Mas, infelizmente, não foi isso o que aconteceu. Para nossa surpresa, e espanto dos petistas que se dedicam à Previdência, o atual governo não hesitou, por um instante, em colocar o Ministério da Previdência Social na mesa de negociação, quando necessitou dos tão indispensáveis votos para encerrar o caso Waldomiro e aprovar a Reforma Previdenciária. Tal fato ocorreu no início do mandato presidencial com o ministro Ricardo Berzoini e equipe, mesmo com o nome do ministro sendo de extrema importância no Partido dos Trabalhadores, o que não impediu que ele acabasse sendo prontamente substituído.

Agora parece que o episódio irá se repetir, pois a mídia dá como certo e o governo não faz nada para esclarecer ou desmentir que, na nova Reforma Ministerial, colocará - novamente - a Previdência no balcão de negociação, com a provável saída do atual ministro, Amir Lando.

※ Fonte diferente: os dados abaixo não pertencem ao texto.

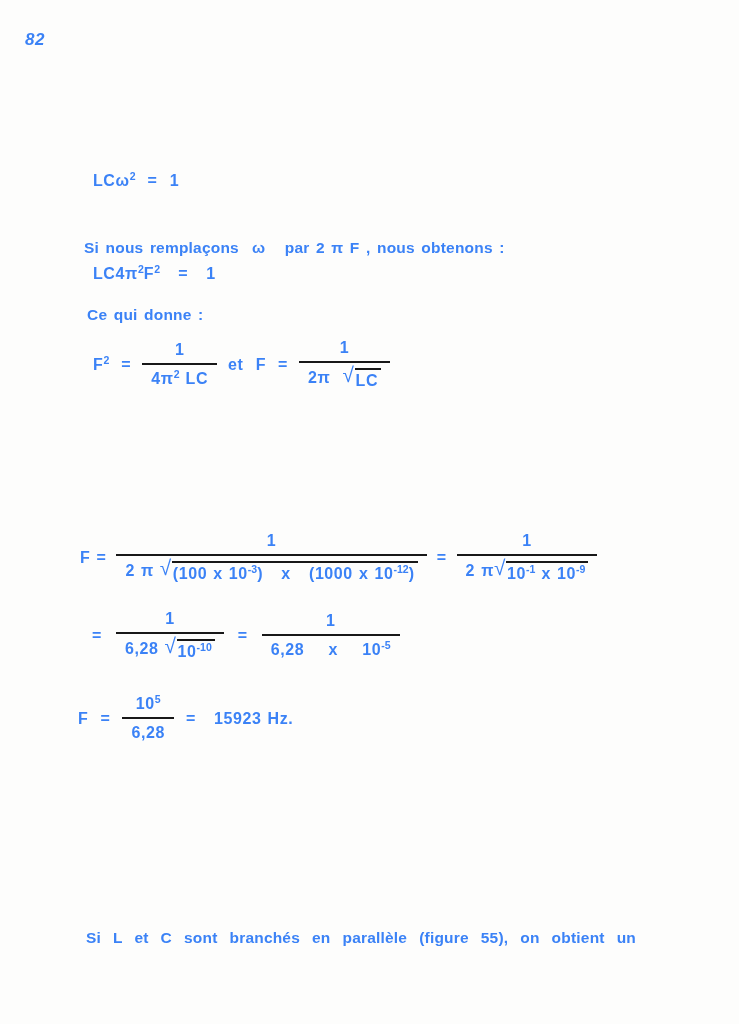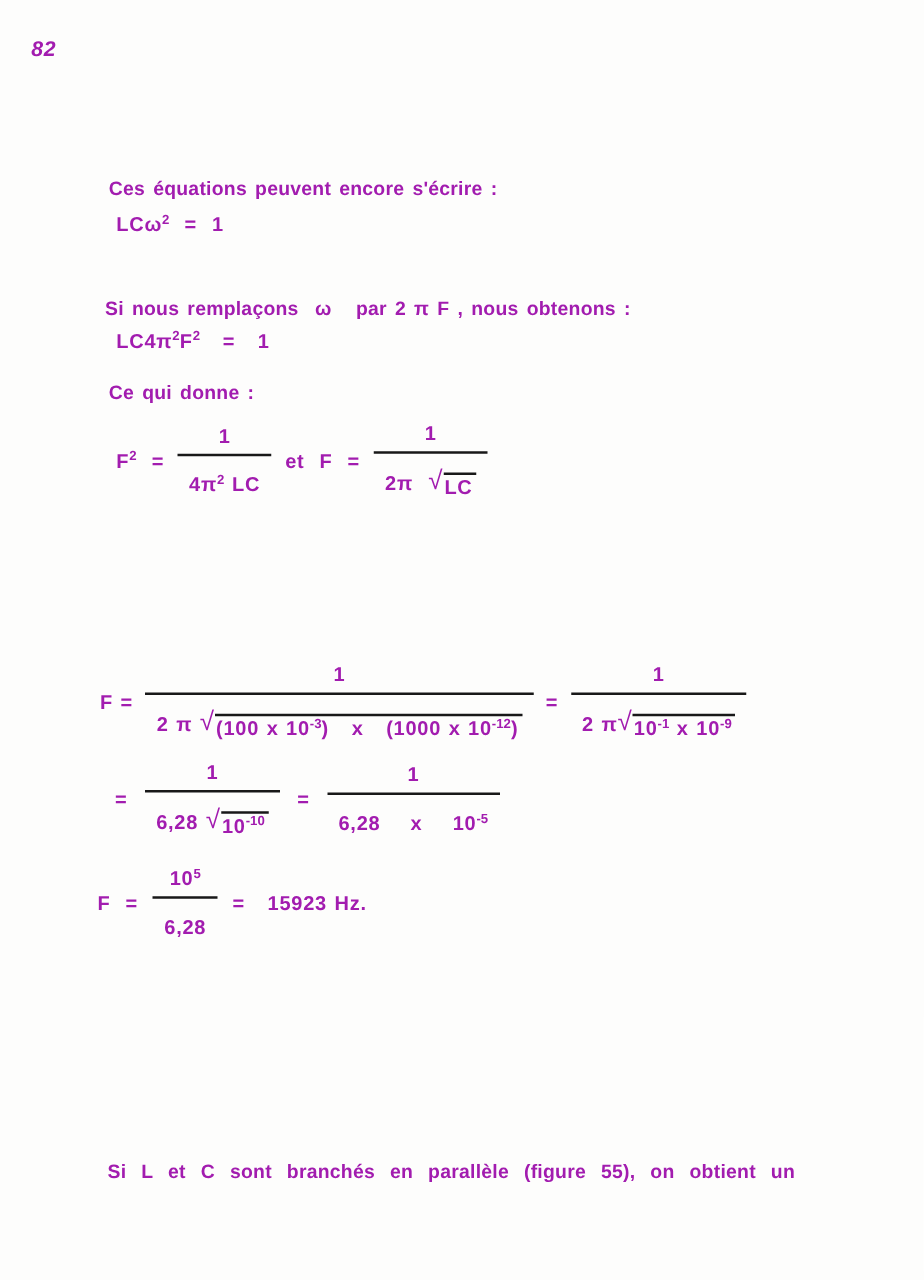--- a/index.html
+++ b/index.html
@@ -10,7 +10,7 @@
     background:#fdfdfc;
     font-family:"Liberation Sans", sans-serif;
     font-weight:700;
-    color:#a21caf;
+    color:#3b82f6;
     overflow:hidden;
   }
   .abs { position:absolute; }

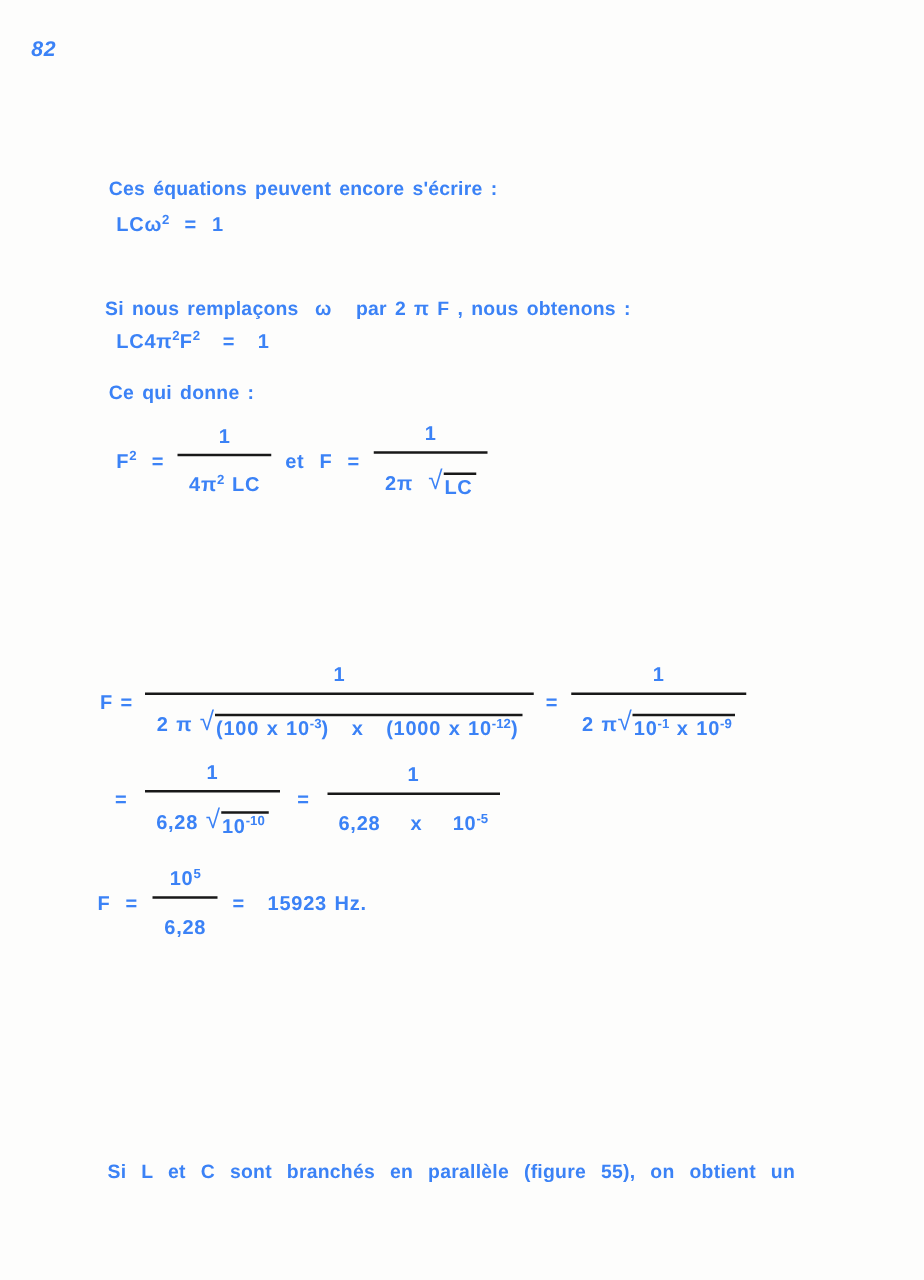--- a/index.html
+++ b/index.html
@@ -39,7 +39,6 @@
 
   <span class="abs hdr-num" style="left:25px; top:30px;">82</span>
 
-  <p class="abs txt pre" style="left:87px; top:140px;">Ces équations peuvent encore s'écrire :</p>
 
   <p class="abs eq m" style="left:93px; top:171px;">LCω<sup>2</sup>  =  1</p>
 

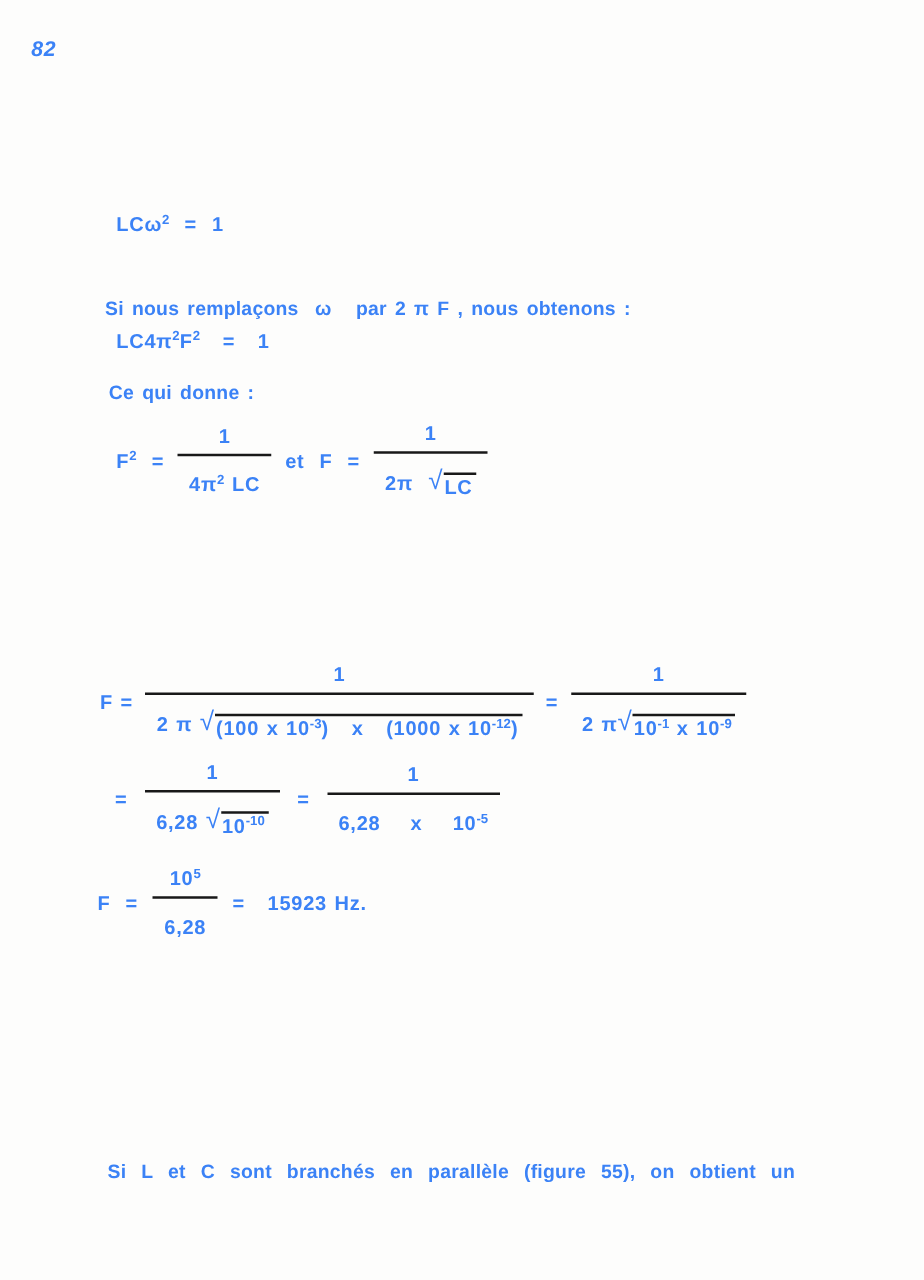--- a/index.html
+++ b/index.html
@@ -23,7 +23,7 @@
   .m { white-space:pre-wrap; }
   .frac { display:inline-flex; flex-direction:column; align-items:stretch; text-align:center; }
   .frac .num { padding:0 9px 3px; white-space:pre-wrap; }
-  .frac .den { border-top:2px solid #181818; padding:14px 9px 0; white-space:pre-wrap; }
+  .frac .den { border-top:2px solid #181818; padding:4px 9px 0; white-space:pre-wrap; }
   sup { font-size:66%; font-weight:700; vertical-align:baseline; position:relative; top:-0.55em; letter-spacing:0; }
   .sq { display:inline-flex; align-items:flex-start; }
   .rd { font-size:1.3em; line-height:0.9; font-weight:400; transform:translateY(-1px); }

Ora, todo administrador sabe que um novo dirigente e sua equipe demoram um longo período para conhecer, analisar e implantar medidas corretivas, visando solucionar os entraves que envolvem um organismo tão complexo e problemático quanto o Sistema de Previdência Social, que convive com sérias e históricas disfunções, como o precário atendimento, a fraude, a sonegação, a falta de condições de trabalho dos servidores, a encolhida estrutura - obstáculos para que importantes áreas, como arrecadação, reconhecimento e adimplemento de benefícios, procuradoria, atuem com maior eficiência e eficácia.

Não há a mínima possibilidade de um governo, no caso, do Partido dos Trabalhadores e sua base, realizar uma excelente gestão na Previdência Social se as mudanças são constantes. Essas mudanças deixam clara a desconsideração do atual governo para com a Previdência, pois troca-se de equipe, sem motivação, da mesma forma "com que se troca de camisa", como diz o vocabulário popular.

Para nós - que conhecemos a importância da Previdência não só para os segurados e beneficiários, mas para todo o nosso povo - essa inconstância demonstra um descaso sem igual, na recente história, e nos deixa, sob o ponto de vista da correta maneira como se deve lidar com a administração pública, num grau de certa perplexidade, por verificarmos que a área social, seja o governo que for, é considerada como mera despesa e que seus dependentes - no caso, os aposentados e pensionistas, gente que construiu este país - sejam considerados meros estorvos para o "equilíbrio das contas públicas", ou, novamente, para melhor esclarecer, "fator de impedimento para contentar aqueles que ganham com a especulação financeira", em detrimento daqueles que produzem e sobrevivem.

Esperamos e iremos cobrar que os governantes se decidam por uma direção mais constante na Previdência Social, pois essa constância no comando da área - seja pelo dirigente que for, já tendo sido demonstrada a sua competência - melhorará a implantação de medidas corretivas para o aperfeiçoamento do sistema e deixará patente o respeito do governo por essa área de extrema importância para o nosso país.

Marcelo Oliveira Presidente da Associação Nacional dos Auditores Fiscais da Previdência Social (ANFIP).